[Screenshot and code edit data]
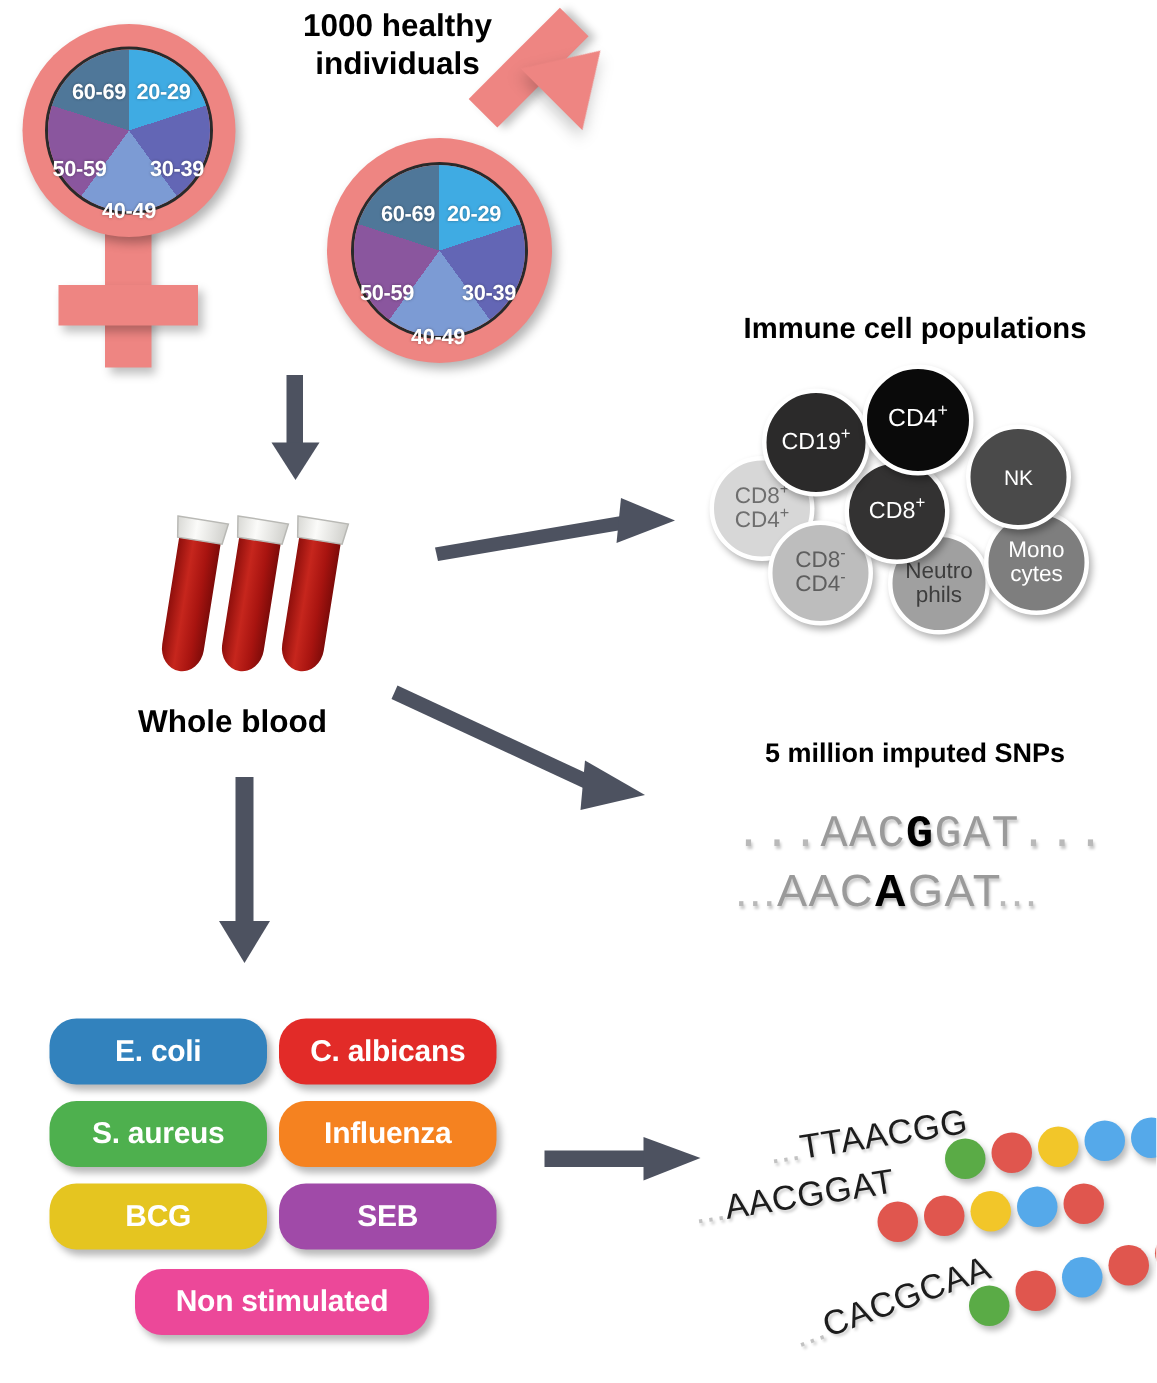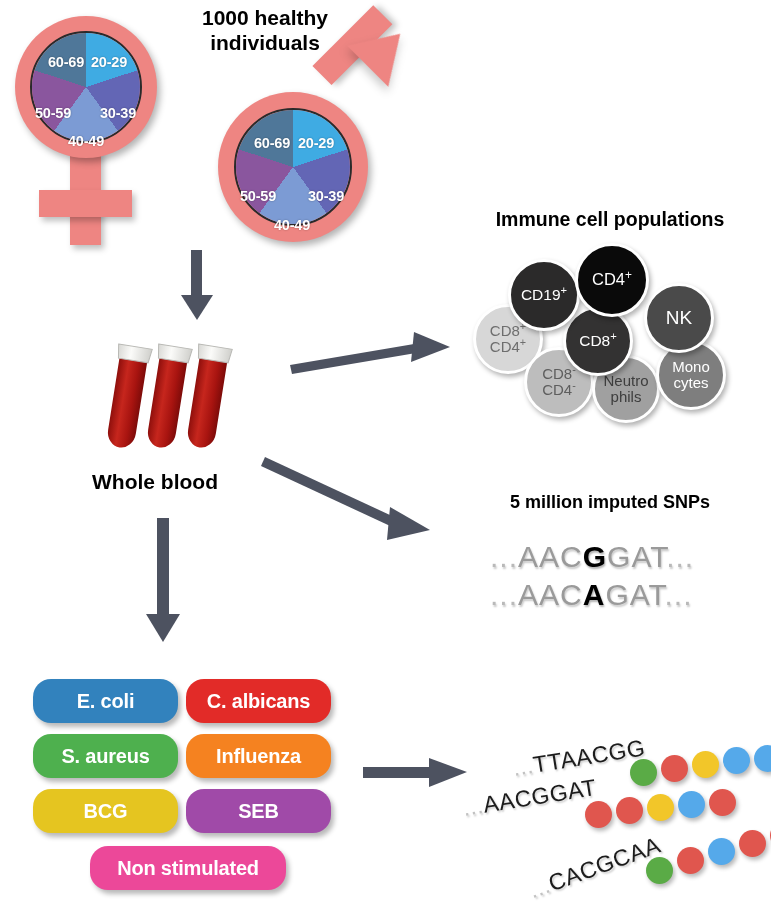--- a/index.html
+++ b/index.html
@@ -263,7 +263,7 @@
     <span>Mono<br>cytes</span>
   </div>
 
-  <div class="cell" style="left:644px; top:283px; width:70px; height:70px; background:#4a4a4a; color:#ffffff; font-size:19px; z-index:6;">
+  <div class="cell" style="left:644px; top:283px; width:70px; height:70px; background:#4a4a4a; color:#ffffff; font-size:14px; z-index:6;">
     <span>NK</span>
   </div>
 

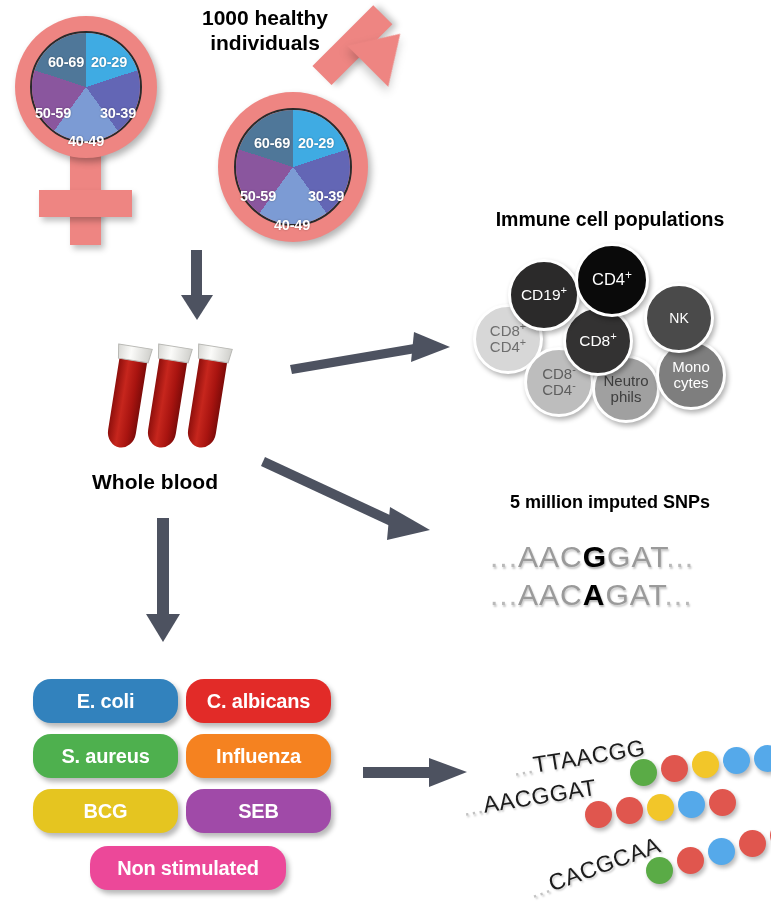--- a/index.html
+++ b/index.html
@@ -251,7 +251,7 @@
     <span>CD8<sup class="sup">+</sup><br>CD4<sup class="sup">+</sup></span>
   </div>
 
-  <div class="cell" style="left:524px; top:347px; width:70px; height:70px; background:#bdbdbd; color:#5e5e5e; font-size:15px; z-index:3;">
+  <div class="cell" style="left:512px; top:347px; width:70px; height:70px; background:#bdbdbd; color:#5e5e5e; font-size:15px; z-index:3;">
     <span>CD8<sup class="sup">-</sup><br>CD4<sup class="sup">-</sup></span>
   </div>
 

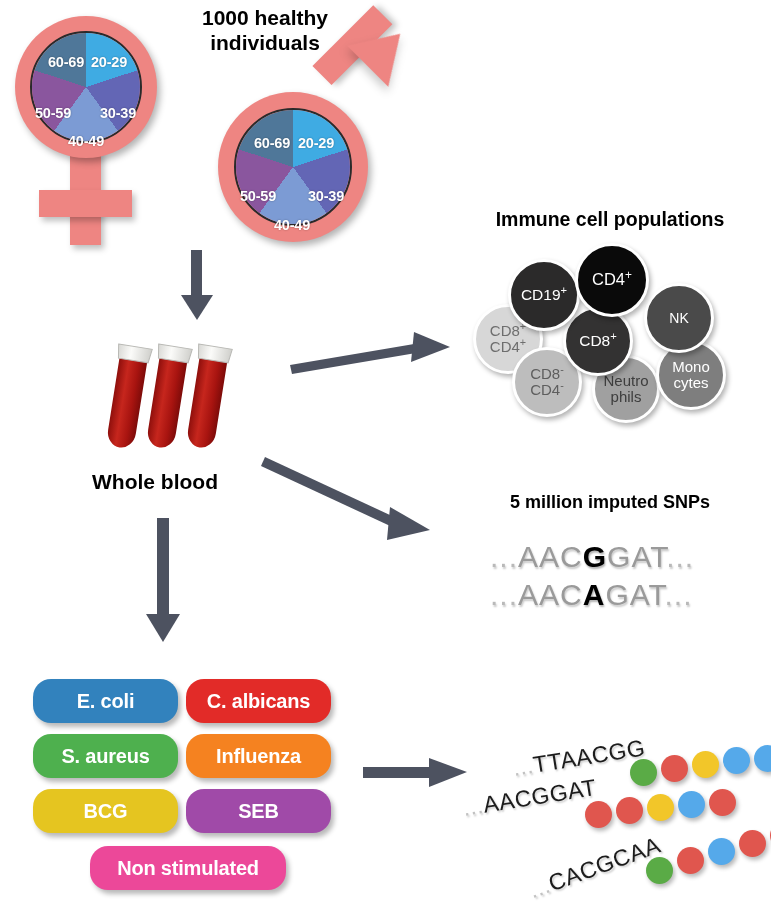--- a/index.html
+++ b/index.html
@@ -281,7 +281,7 @@
 
   <div class="title" style="left:460px; top:492px; width:300px; font-size:18px;">5 million imputed SNPs</div>
 
-  <div class="snp-row" style="left:490px; top:540px; font-size:30px;">
+  <div class="snp-row" style="left:490px; top:540px; font-size:30px;font-family:Liberation Mono, monospace;">
     <span class="snp-dim">...</span><span class="snp-mid">AAC</span><span class="snp-hit">G</span><span class="snp-mid">GAT</span><span class="snp-dim">...</span>
   </div>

§ WHAT YOU HAVE TO DO
The lines needed run from the first line of the records through the line containing "background:#4a4a4a; color:#ffffff; font-size:19px;", both included. Restate them word for word, without pictures.

§ TASK ANSWER
--- a/index.html
+++ b/index.html
@@ -263,7 +263,7 @@
     <span>Mono<br>cytes</span>
   </div>
 
-  <div class="cell" style="left:644px; top:283px; width:70px; height:70px; background:#4a4a4a; color:#ffffff; font-size:19px; z-index:6;">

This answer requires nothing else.